Scientists from Stanford University are using the minds of two racing drivers to get an insight into what goes on in the brain of a skilled driver, specifically in regards to steering corrections and car control, with the hope of incorporating those reactionary abilities into their autonomous car named Shelly.
The scientists from Stanford University's Revs Program, focusing on "the human experiences of designing, making, restoring, driving, being driven by, living with, admiring, and dreaming of the automobile", examined the body temperature, heart rate, and brain activity of two racing drivers who competed in last weekend's Rolex Monterey Motorsports Reunion at Mazda Raceway Laguna Seca in California in a 1966 Ford GT40.
With electrodes covering the scalps of both drivers, the Revs Program scientists could compare the biological human data with metrics from the Ford GT40 race car gathered through the use of accelerometers, laser sensors, and gyroscopes.
The copious amounts of comparison data meant monitoring of the relationship between car and driver during every lap was possible. From periods of intense concentration to relaxed moments through familiar turns and sections, particularly when steering corrections are made, everything was recorded.

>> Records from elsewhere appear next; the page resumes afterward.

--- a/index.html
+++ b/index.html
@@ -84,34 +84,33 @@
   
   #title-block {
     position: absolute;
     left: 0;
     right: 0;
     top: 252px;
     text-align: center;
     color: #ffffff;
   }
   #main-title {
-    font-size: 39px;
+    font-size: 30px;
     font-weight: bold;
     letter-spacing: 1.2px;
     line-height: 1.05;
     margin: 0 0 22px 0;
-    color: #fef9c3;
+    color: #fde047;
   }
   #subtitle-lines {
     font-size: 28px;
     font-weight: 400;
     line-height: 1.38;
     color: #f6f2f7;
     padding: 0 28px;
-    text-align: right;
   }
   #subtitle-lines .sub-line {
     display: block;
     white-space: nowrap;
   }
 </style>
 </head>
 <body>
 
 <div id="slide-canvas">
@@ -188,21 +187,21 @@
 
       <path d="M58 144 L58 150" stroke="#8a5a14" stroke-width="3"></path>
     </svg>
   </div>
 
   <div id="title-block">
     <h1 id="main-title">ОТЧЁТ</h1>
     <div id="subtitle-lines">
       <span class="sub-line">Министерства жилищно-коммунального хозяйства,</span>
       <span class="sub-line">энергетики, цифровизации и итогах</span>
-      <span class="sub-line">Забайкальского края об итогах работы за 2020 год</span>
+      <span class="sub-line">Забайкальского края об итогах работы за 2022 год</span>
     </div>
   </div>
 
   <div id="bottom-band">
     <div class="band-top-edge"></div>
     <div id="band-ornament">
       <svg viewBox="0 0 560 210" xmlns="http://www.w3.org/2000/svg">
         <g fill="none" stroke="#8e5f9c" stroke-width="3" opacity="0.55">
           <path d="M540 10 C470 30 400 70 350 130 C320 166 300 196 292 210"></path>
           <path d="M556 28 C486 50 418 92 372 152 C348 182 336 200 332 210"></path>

The team’s goal is to analytically detail the traits and impulses that let a human driver adapt quickly to car control situations with the hope being to incorporate these dynamics into their own autonomous vehicle.
Stanford Professor Chris Gerdes said, "Skilled drivers are highly adaptable and use a number of tricks based on their experience to drive that line quickly, yet smoothly. This is actually our inspiration in designing the next generation of steering controls for Shelly."

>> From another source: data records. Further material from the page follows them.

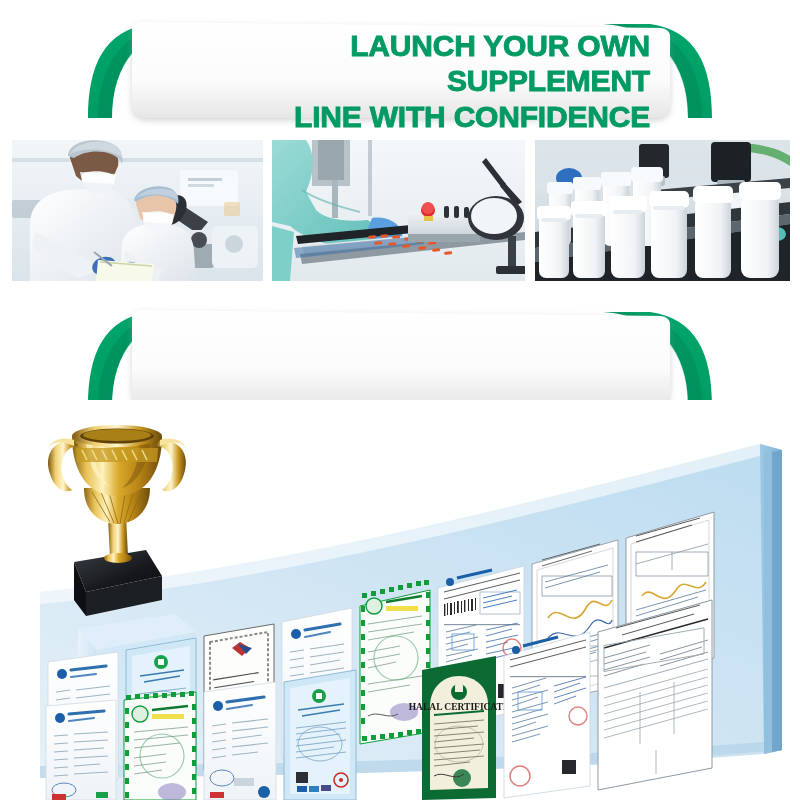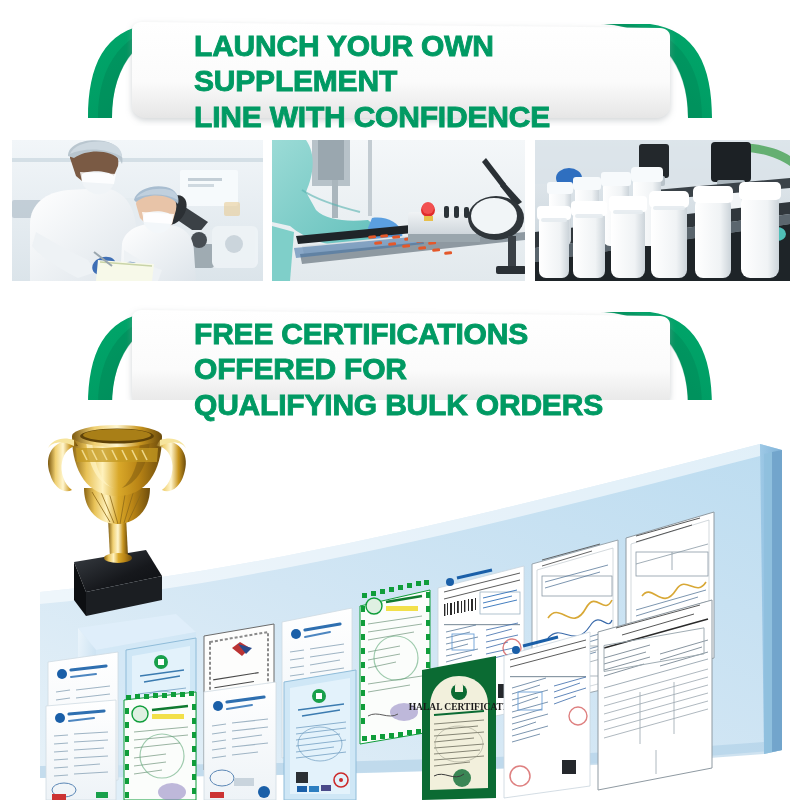--- a/index.html
+++ b/index.html
@@ -15,21 +15,21 @@
   
   .banner { position: absolute; left: 0; width: 800px; height: 118px; }
   #banner-1 { top: 8px; }
   #banner-2 { top: 296px; }
 
   .banner-svg { position:absolute; inset:0; width:800px; height:118px; }
 
   .banner-text {
     position: absolute;
     left: 150px; right: 150px; top: 20px;
-    text-align: left;
+    text-align: right;
     color: #009a63;
     font-family: "Liberation Sans", sans-serif;
     font-weight: bold;
     font-size: 30px;
     line-height: 1.18;
     letter-spacing: -0.2px;
     -webkit-text-stroke: 0.9px #009a63;
     white-space: pre-line;
     z-index: 5;
     margin-left: 44px;
@@ -328,22 +328,20 @@
           <feDropShadow dx="0" dy="2.5" stdDeviation="3" flood-color="#9aa0a6" flood-opacity="0.45"></feDropShadow>
         </filter>
       </defs>
       <path d="M112,110 C112,55 140,20 196,16 L150,16 C104,22 88,58 88,110 Z" fill="url(#g-left-2)"></path>
       <path d="M112,110 C112,52 146,18 200,16 L176,16 C124,20 98,56 98,110 Z" fill="#017a4f" opacity="0.35"></path>
       <path d="M688,110 C688,55 660,20 604,16 L650,16 C696,22 712,58 712,110 Z" fill="url(#g-right-2)"></path>
       <path d="M688,110 C688,52 654,18 600,16 L624,16 C676,20 702,56 702,110 Z" fill="#017a4f" opacity="0.30"></path>
       <path d="M132,22 C132,18 136,14 142,14 L660,20 C666,20 670,24 670,28 L670,98
                C670,104 664,110 656,110 L146,110 C138,110 132,104 132,98 Z" fill="url(#g-panel-2)" filter="url(#sh-2)"></path>
     </svg>
-    <div class="banner-text">FREE CERTIFICATIONS OFFERED FOR
-QUALIFYING BULK ORDERS</div>
   </div>
 
   <div id="cert-wall">
     <svg viewBox="0 0 800 400" preserveAspectRatio="none">
       <defs>
         <linearGradient id="wall" x1="0" y1="1" x2="1" y2="0">
           <stop offset="0%" stop-color="#e6f1f8"></stop>
           <stop offset="45%" stop-color="#d2e6f4"></stop>
           <stop offset="100%" stop-color="#bcdcf0"></stop>
         </linearGradient>

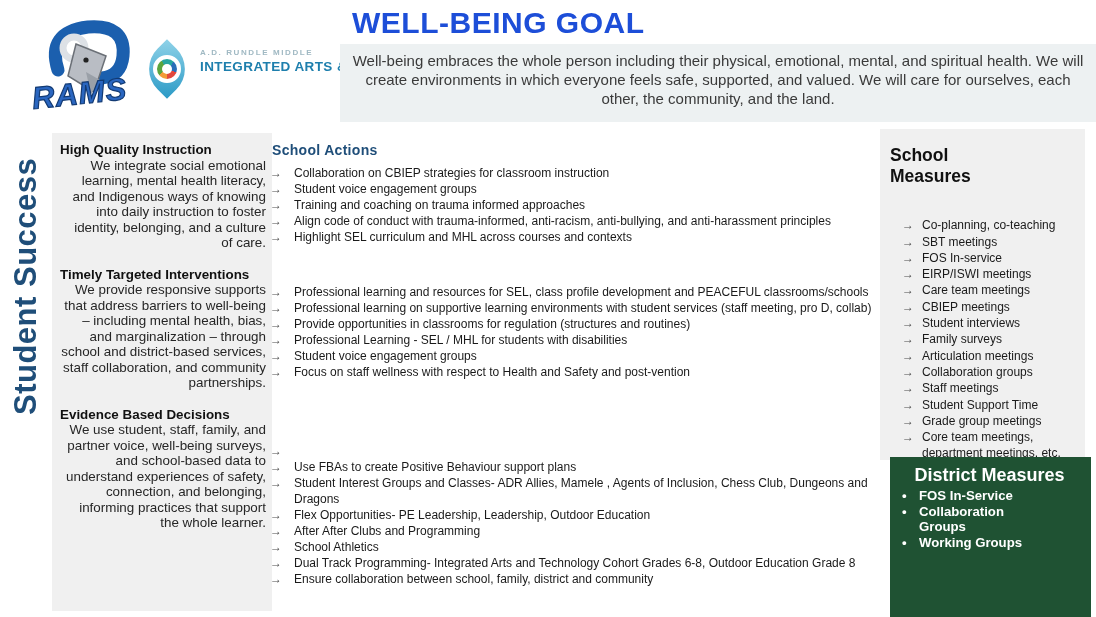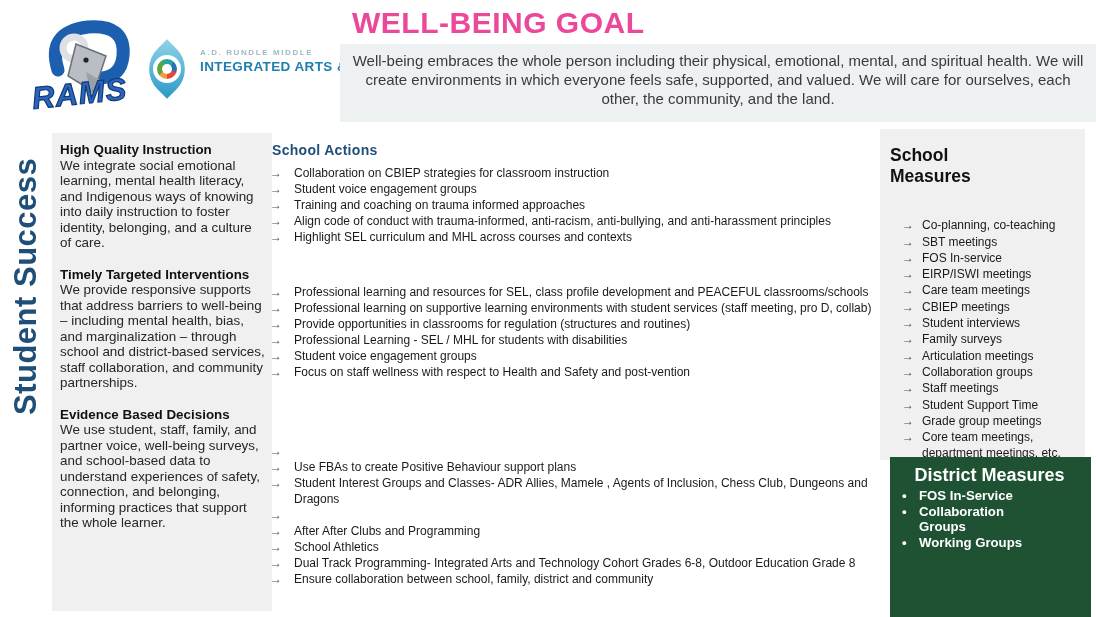--- a/index.html
+++ b/index.html
@@ -15,33 +15,33 @@
             transform:rotate(45deg);background:linear-gradient(135deg,#8fd2e8,#2b9ac6);}
   .iat-icon::before{content:"";position:absolute;inset:7px;background:#fff;border-radius:50%;}
   .iat-ring{position:absolute;left:11px;top:11px;width:20px;height:20px;border-radius:50%;
             background:conic-gradient(#2a6fb8 0 18%,#e2483d 18% 38%,#f29b38 38% 52%,#5aa53e 52% 78%,#27a6a0 78% 100%);}
   .iat-ring::after{content:"";position:absolute;inset:5px;background:#fff;border-radius:50%;}
   .iat-text{display:flex;flex-direction:column;gap:2px;}
   .iat-small{font-size:8px;color:#a0b9c3;letter-spacing:1.6px;font-weight:bold;}
   .iat-bold{font-size:13.5px;color:#1e7fad;font-weight:bold;letter-spacing:0.4px;}
 
   .page-title{position:absolute;left:352px;top:6px;margin:0;font-size:30px;font-weight:800;
-              letter-spacing:0.5px;color:#ec4899;}
+              letter-spacing:0.5px;color:#1d4ed8;}
   .banner{position:absolute;left:340px;top:44px;width:732px;height:62px;background:#edf1f2;
           padding:8px 12px;font-size:15px;line-height:1.25;color:#3a3a3a;text-align:center;}
 
   
   .vertical-label{position:absolute;left:8px;top:142px;height:288px;width:44px;
                   writing-mode:vertical-rl;transform:rotate(180deg);text-align:center;
                   font-size:31px;font-weight:bold;color:#1f4e79;letter-spacing:0.5px;}
   .left-panel{position:absolute;left:52px;top:133px;width:206px;height:446px;background:#f0f0f0;
               padding:9px 6px 23px 8px;}
   .left-panel section{margin:0 0 16px 0;}
   .left-panel h3{margin:0;font-size:13.4px;line-height:15.5px;color:#111;}
-  .left-panel p{margin:0;font-size:13.4px;line-height:15.5px;color:#262626;}
+  .left-panel p{margin:0;font-size:13.4px;line-height:15.5px;color:#262626;text-align:right;}
 
   
   .actions{position:absolute;left:270px;top:142px;width:610px;}
   .actions h2{margin:0 0 7px 2px;font-size:14px;font-weight:bold;color:#1f4e79;letter-spacing:0.3px;}
   ul.alist{list-style:none;margin:0;padding:0;}
   ul.alist li{display:flex;gap:10px;font-size:12px;line-height:16px;color:#1a1a1a;}
   ul.alist .arr{flex:0 0 14px;color:#4a4a4a;}
   ul.alist .txt{white-space:pre-line;}
   ul.g2{margin-top:39px;}
   ul.g3{margin-top:63px;}
@@ -188,20 +188,21 @@
           <span class="txt">Use FBAs to create Positive Behaviour support plans</span>
         </li>
 
         <li>
           <span class="arr">→</span>
           <span class="txt">Student Interest Groups and Classes- ADR Allies, Mamele , Agents of Inclusion, Chess Club, Dungeons and Dragons</span>
         </li>
 
         <li>
           <span class="arr">→</span>
+          <span class="txt">Flex Opportunities- PE Leadership, Leadership, Outdoor Education</span>
         </li>
 
         <li>
           <span class="arr">→</span>
           <span class="txt">After After Clubs and Programming</span>
         </li>
 
         <li>
           <span class="arr">→</span>
           <span class="txt">School Athletics</span>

Unlike a human driver, Shelly is set for a fixed course and cannot adapt in the same way to consider, for example, how warmer weather will heat a vehicle's tyres to provide more grip.
It was critical for the test to have the two drivers behind the wheel of the right era of car, with Gerdes saying, "If we were to use a modern street car with a lot of electronic aids, we wouldn't really be able to see what the driver does on their own to stabilise the car and push it to the limits."
The team's initial tests going into the race weekend had so far supported the hypothesis that tasks such as correcting a slide, are reflexive or intuitive for skilled drivers, meaning neurons would not be firing during those times.
The bigger picture of the research is to aid in the design of safety features aimed at helping ordinary drivers.